Really Great: Be The Light On
Really Great
Be The Light On
(1/31/25, Disposable America)
Melancholy is a thorny crown, and it’s one we’d rather others wear besides ourselves. But the hard times come for us all eventually. When they do, you could do worse than seeking some lovely commiseration in the music and musings of Really Great’s sophomore album Be The Light On. It’s an uptempo indie rock popper that does the emotional handwringing thing, so you don’t have to.
The good news is that suffering in art is of a different order than suffering in life. In art, there’s always the prospect of catharsis, a sweet release. Artist and audience alike can roleplay misery before hitting the safety ejection button in the final act. The musician behind the moniker, Owen Harrelson, has been perfecting this trick at least as far back as their debut album So Far, No Good.
Be The Light On renews Harrelson’s membership among the melancholy, while exhibiting an emotionally-layered approach that pushes outside the sadness sandbox.
Opening track “Story” sets the tone as a statement of purpose. There are lyrical notes of self-deprecation – nearly self-degradation – followed by an indie rock resolution to press on into the impossible. The brooding protagonist overcomes some (not all) self doubt to declare “I have to try.”
Try what, exactly? It’s not clear. But if the alternative is imploding into an effluvium of existential despair, then we’re clearly hitting some therapeutic milestones. The ecstatic doodlings of Jake Cardinal on lead guitar, which guide the protagonist through the gloom like Death from the Bill & Ted series, expose what the lyrics conceal at face value. Namely, there is a great amount of joy embedded in the songs on this album.
Really Great toys with this sneaky emotional counterpoint throughout the album. Whether it’s the effervescent pop punk of “Streetlight,” the chirpy strumming of “Way Out,” or the two-wheel roadtripping thrills of “Ride,” the emotional trajectory points – against all odds – upward. “Rescue From Without” pairs a giddy rhythm, which wouldn’t be out of place on a Caribbean booze cruise, with lyrics like “tried my best, not good enough / i fucked it up.” Typical.
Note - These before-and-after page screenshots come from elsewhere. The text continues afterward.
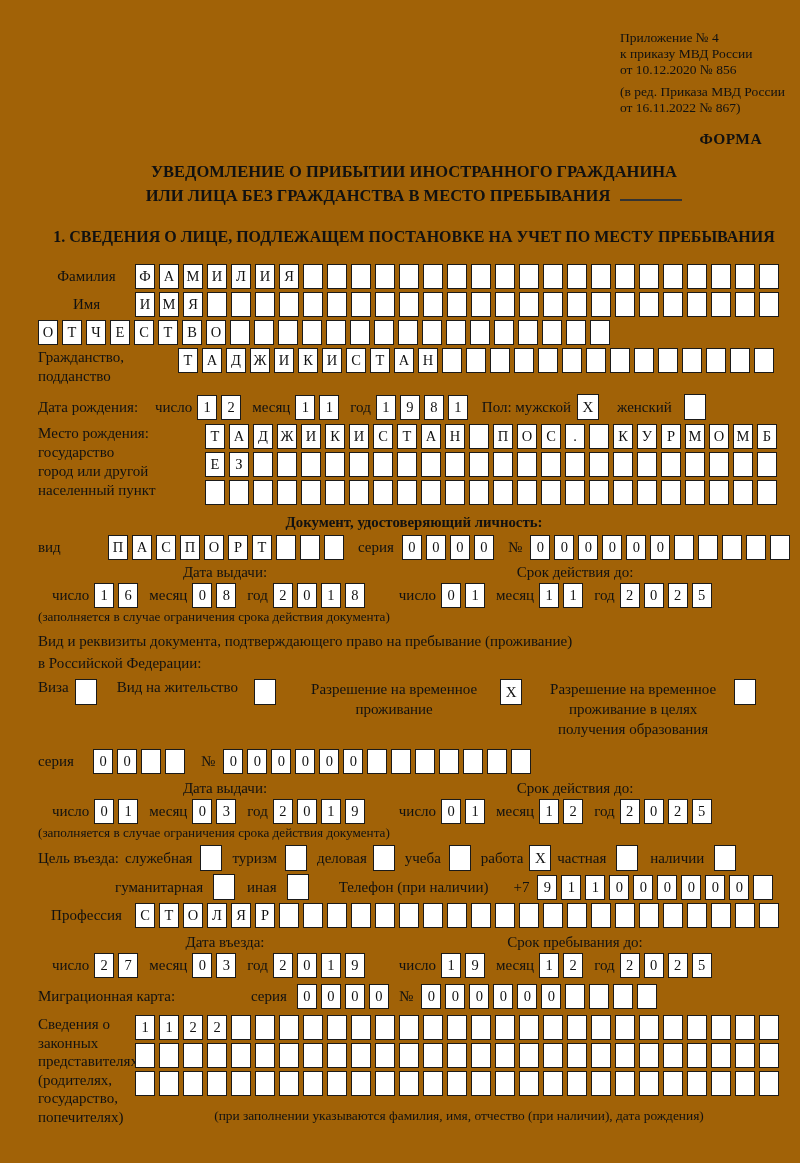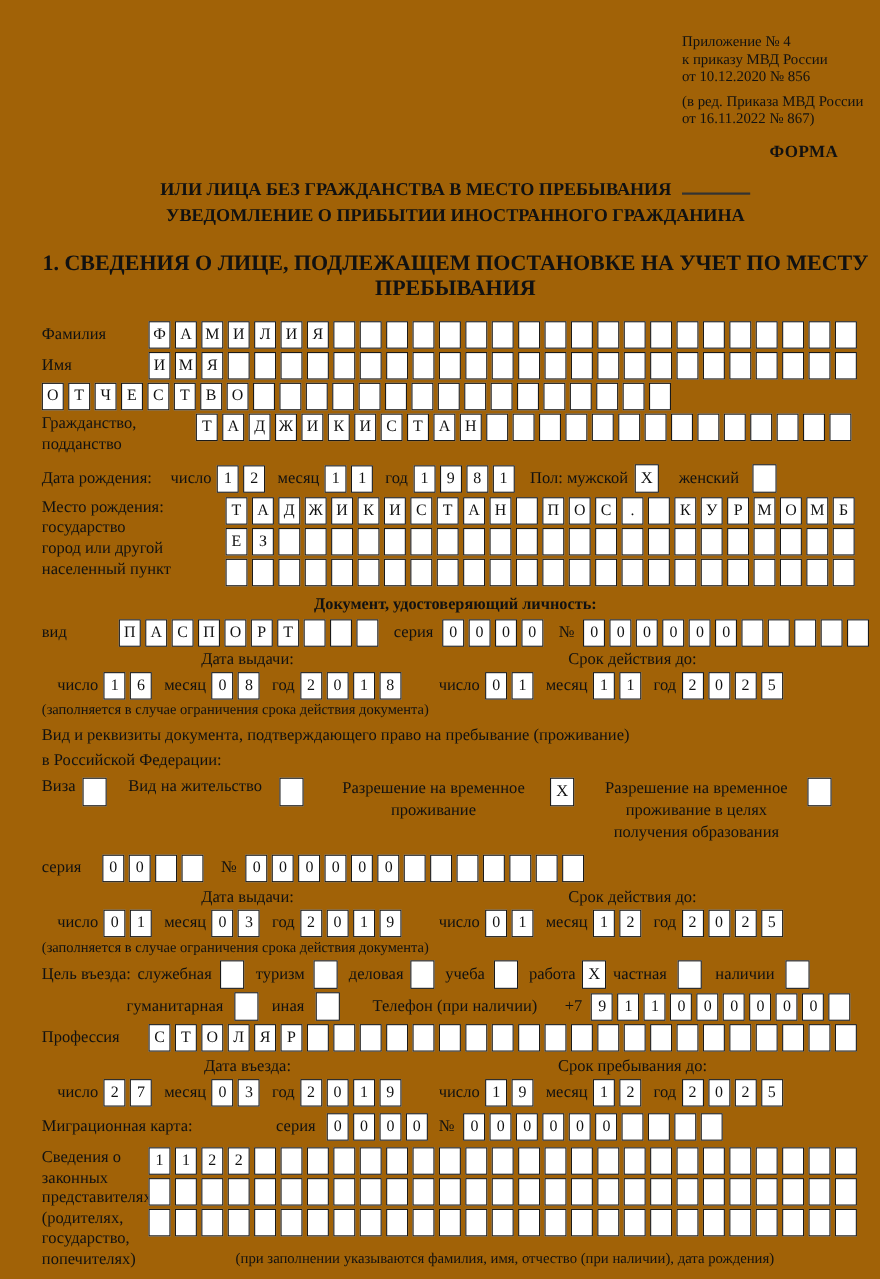"ИЛИ ЛИЦА БЕЗ ГРАЖДАНСТВА В" div { order: before "УВЕДОМЛЕНИЕ О ПРИБЫТИИ ИНОСТРАННОГО" -> after "УВЕДОМЛЕНИЕ О ПРИБЫТИИ ИНОСТРАННОГО" }
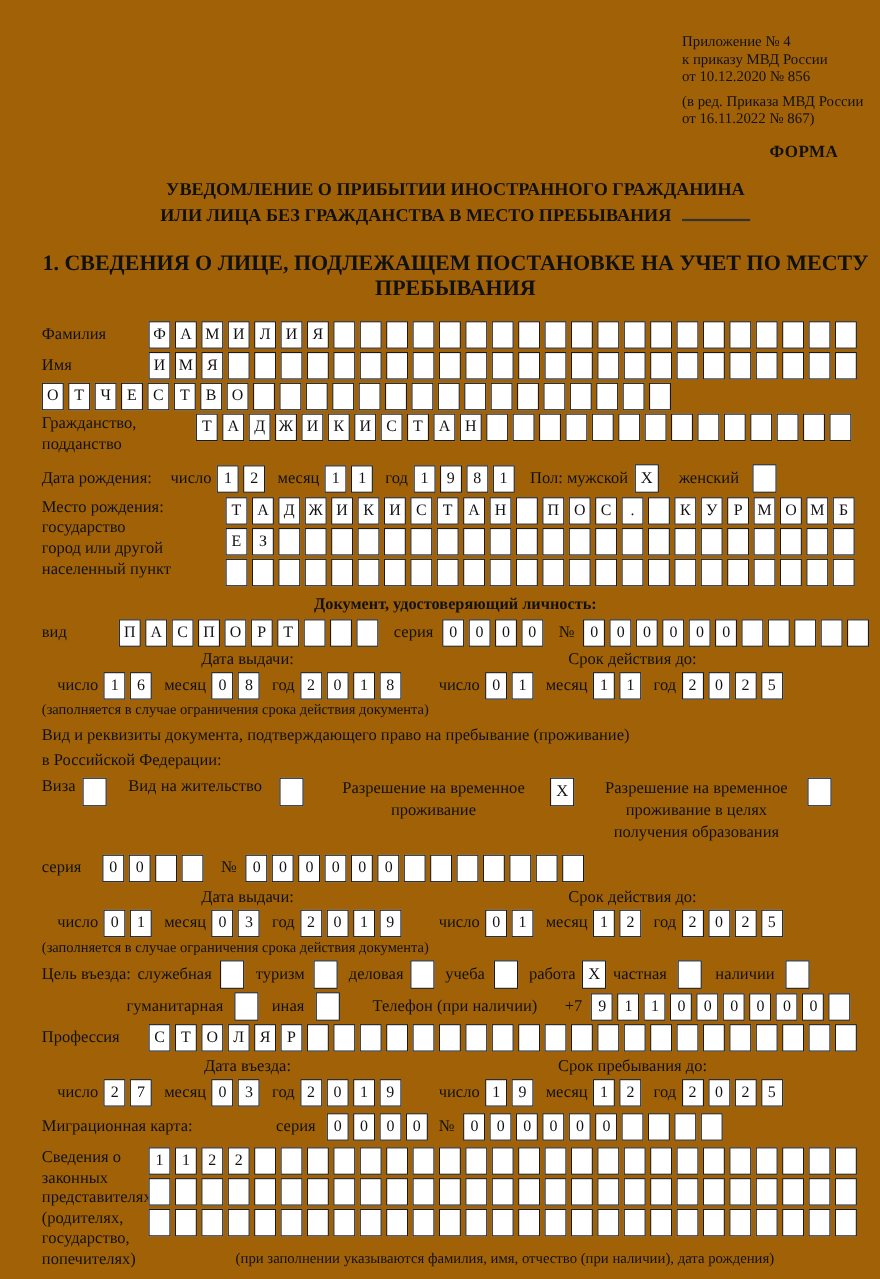"1. СВЕДЕНИЯ О ЛИЦЕ, ПОДЛЕЖАЩЕМ" .sect { font-size: 20px -> 16px }
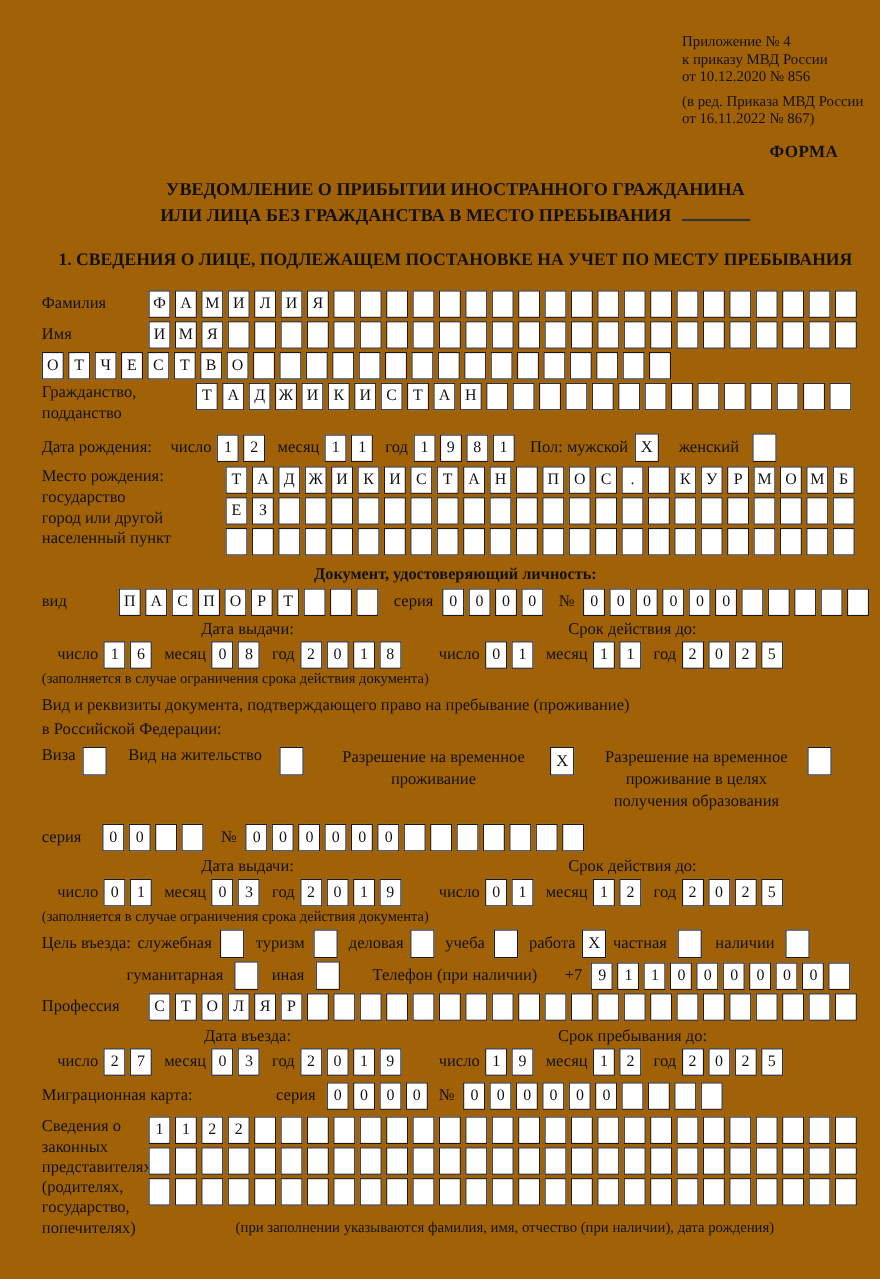"Фамилия" .lw97 { text-align: none -> center }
The lead single “Skateboard Amp” rips. Harrelson shouts out Strange Ranger’s Remembering the Rockets as an influence in the Bandcamp liner notes. The comparison is helpful for context, and you’ll hear the echo of the New York band’s 2019 album in the mix. The pre-pandemic innocence, emo wash of lyrics, the tempo’s reliable forward march. Really Great’s single distinguishes itself, though, with a more restricted pop palette. Cardinal’s lead guitar squeals like a piglet on holiday, laying down strong licks that paint the subject in neon shades of bold chiaroscuro.
“Skateboard Amp” is not a subtle ditty, neither in composition nor execution. But it’s effective. And it reveals here, as elsewhere on Be The Light On, how well Really Great understands how to maneuver its puzzle pieces into a coherent musical picture.
The third and not final installment of Nice, A Fest raised the stakes once more, stretching the bill across the day and night of Saturday, 30 July.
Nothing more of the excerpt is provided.